Neuer Marktbericht „Trends im Einzelhandel“

Online-ShopOnline-Shops mit 20 Prozent Umsatzplus / Innenstädte erleben eine Renaissance und profitieren vom demografischen Wandel

Die Expansion der Internet-Händler ist nicht zu stoppen. Während im Jahr 2005 der Umsatz des deutschen Einzelhandels lediglich um ein Prozent gestiegen ist, verzeichnen Online-Shops ein deutliches Plus von 20 Prozent. Dies belegt die neue Studie „Trends im Einzelhandel“ des Bereichs Marketing Anzeigen der Axel Springer AG. Durch den Siegeszug des Online-Shoppings verändert sich auch der klassische Versandhandel, der im laufenden Jahr 38 Prozent seines Umsatzes im Internet generieren wird.
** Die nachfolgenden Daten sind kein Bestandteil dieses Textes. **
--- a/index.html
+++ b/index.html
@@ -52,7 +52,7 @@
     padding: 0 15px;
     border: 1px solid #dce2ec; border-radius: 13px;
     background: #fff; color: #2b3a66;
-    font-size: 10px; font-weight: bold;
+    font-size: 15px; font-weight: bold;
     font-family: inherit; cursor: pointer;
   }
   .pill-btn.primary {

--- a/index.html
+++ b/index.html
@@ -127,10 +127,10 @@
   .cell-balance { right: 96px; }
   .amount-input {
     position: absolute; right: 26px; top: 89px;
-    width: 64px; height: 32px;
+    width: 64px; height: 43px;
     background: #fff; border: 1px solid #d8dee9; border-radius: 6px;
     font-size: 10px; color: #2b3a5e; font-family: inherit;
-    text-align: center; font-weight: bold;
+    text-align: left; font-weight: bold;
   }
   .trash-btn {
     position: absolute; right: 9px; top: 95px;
Zusätzlich üben Preisvergleichsportale Einfluss aus auf die Preisgestaltung des Einzelhandels und das Kaufverhalten der Konsumenten.
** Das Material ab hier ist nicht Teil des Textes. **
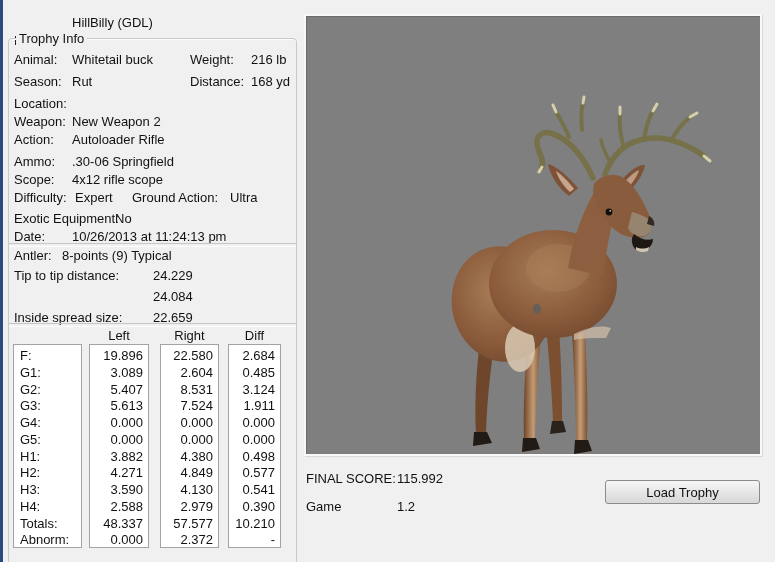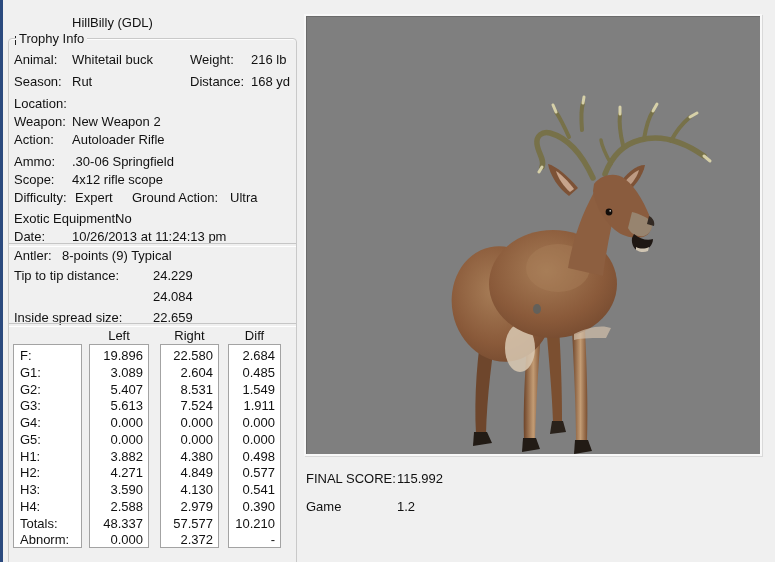--- a/index.html
+++ b/index.html
@@ -157,7 +157,7 @@
   <div class="mbox nums" style="left:228px;width:53px">
     <div class="cell">2.684</div>
     <div class="cell">0.485</div>
-    <div class="cell">1.549</div>
+    <div class="cell">3.124</div>
     <div class="cell">1.911</div>
     <div class="cell">0.000</div>
     <div class="cell">0.000</div>

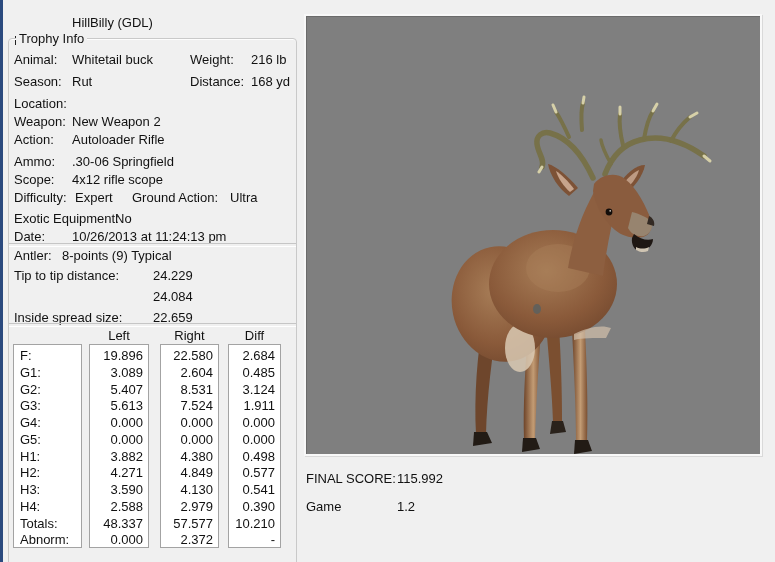--- a/index.html
+++ b/index.html
@@ -246,6 +246,7 @@
   <span class="abs" style="left:306px;top:499px">Game</span>
   <span class="abs" style="left:397px;top:499px">1.2</span>
 
+  <button class="btn" style="top:480px">Load Trophy</button>
 </div>
 
 </body></html>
Ein weiterer Trend ist die Renaissance der Innenstädte. Aufgrund der hohen Benzinpreise werden Einkaufstrips ins städtische Umland immer seltener. Gerade bei Gütern des täglichen Bedarfs kaufen die Verbraucher lieber in Wohnortnähe ein. Zusätzlich profitieren die Innenstädte von der steigenden Zahl moderner innerstädtischer Einkaufszentren und langfristig vom demografischen Wandel: Ältere Konsumenten bevorzugen zum Einkaufen die Citys.
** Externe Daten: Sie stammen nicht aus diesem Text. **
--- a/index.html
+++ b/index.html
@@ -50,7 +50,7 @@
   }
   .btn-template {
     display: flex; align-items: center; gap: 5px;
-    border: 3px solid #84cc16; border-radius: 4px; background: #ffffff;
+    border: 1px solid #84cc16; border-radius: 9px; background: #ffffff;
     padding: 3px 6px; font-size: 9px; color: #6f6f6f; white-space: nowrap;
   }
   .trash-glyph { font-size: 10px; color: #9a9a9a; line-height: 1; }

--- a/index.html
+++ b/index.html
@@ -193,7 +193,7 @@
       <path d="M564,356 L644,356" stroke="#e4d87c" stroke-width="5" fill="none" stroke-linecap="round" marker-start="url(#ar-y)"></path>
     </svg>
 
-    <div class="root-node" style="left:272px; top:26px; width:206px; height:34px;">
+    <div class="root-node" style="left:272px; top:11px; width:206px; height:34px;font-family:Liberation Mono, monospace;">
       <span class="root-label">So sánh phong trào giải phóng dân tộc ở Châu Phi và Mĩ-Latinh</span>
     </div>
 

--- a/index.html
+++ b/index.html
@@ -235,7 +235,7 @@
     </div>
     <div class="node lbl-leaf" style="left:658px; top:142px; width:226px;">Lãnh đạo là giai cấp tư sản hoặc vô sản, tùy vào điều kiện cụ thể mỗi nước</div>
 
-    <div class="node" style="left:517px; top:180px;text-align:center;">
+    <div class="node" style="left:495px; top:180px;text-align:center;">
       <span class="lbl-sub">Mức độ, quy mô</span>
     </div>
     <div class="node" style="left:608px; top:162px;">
Der Trendbericht untersucht auch die quantitative und qualitative Nutzung von Werbung im Einzelhandel. Vor allem Discounter, Kaufhäuser und Lebensmittelketten stockten 2005 ihr Werbevolumen mit sechs Prozent auf 1,9 Milliarden Euro deutlich auf und investierten die Gelder zu vier Fünfteln in Tageszeitungsanzeigen. Für positive Impulse sorgt 2006 die kommende Mehrwertsteuererhöhung, vor deren Hintergrund zusätzliche Kampagnen in Auftrag gegeben werden. Auch für 2007 stehen die Zeichen weiter auf Wachstum: Experten deutscher Media-Agenturen prognostizieren eine Erhöhung der Brutto-Werbeaufwendungen der Handelsorganisationen um fast sechs Prozent.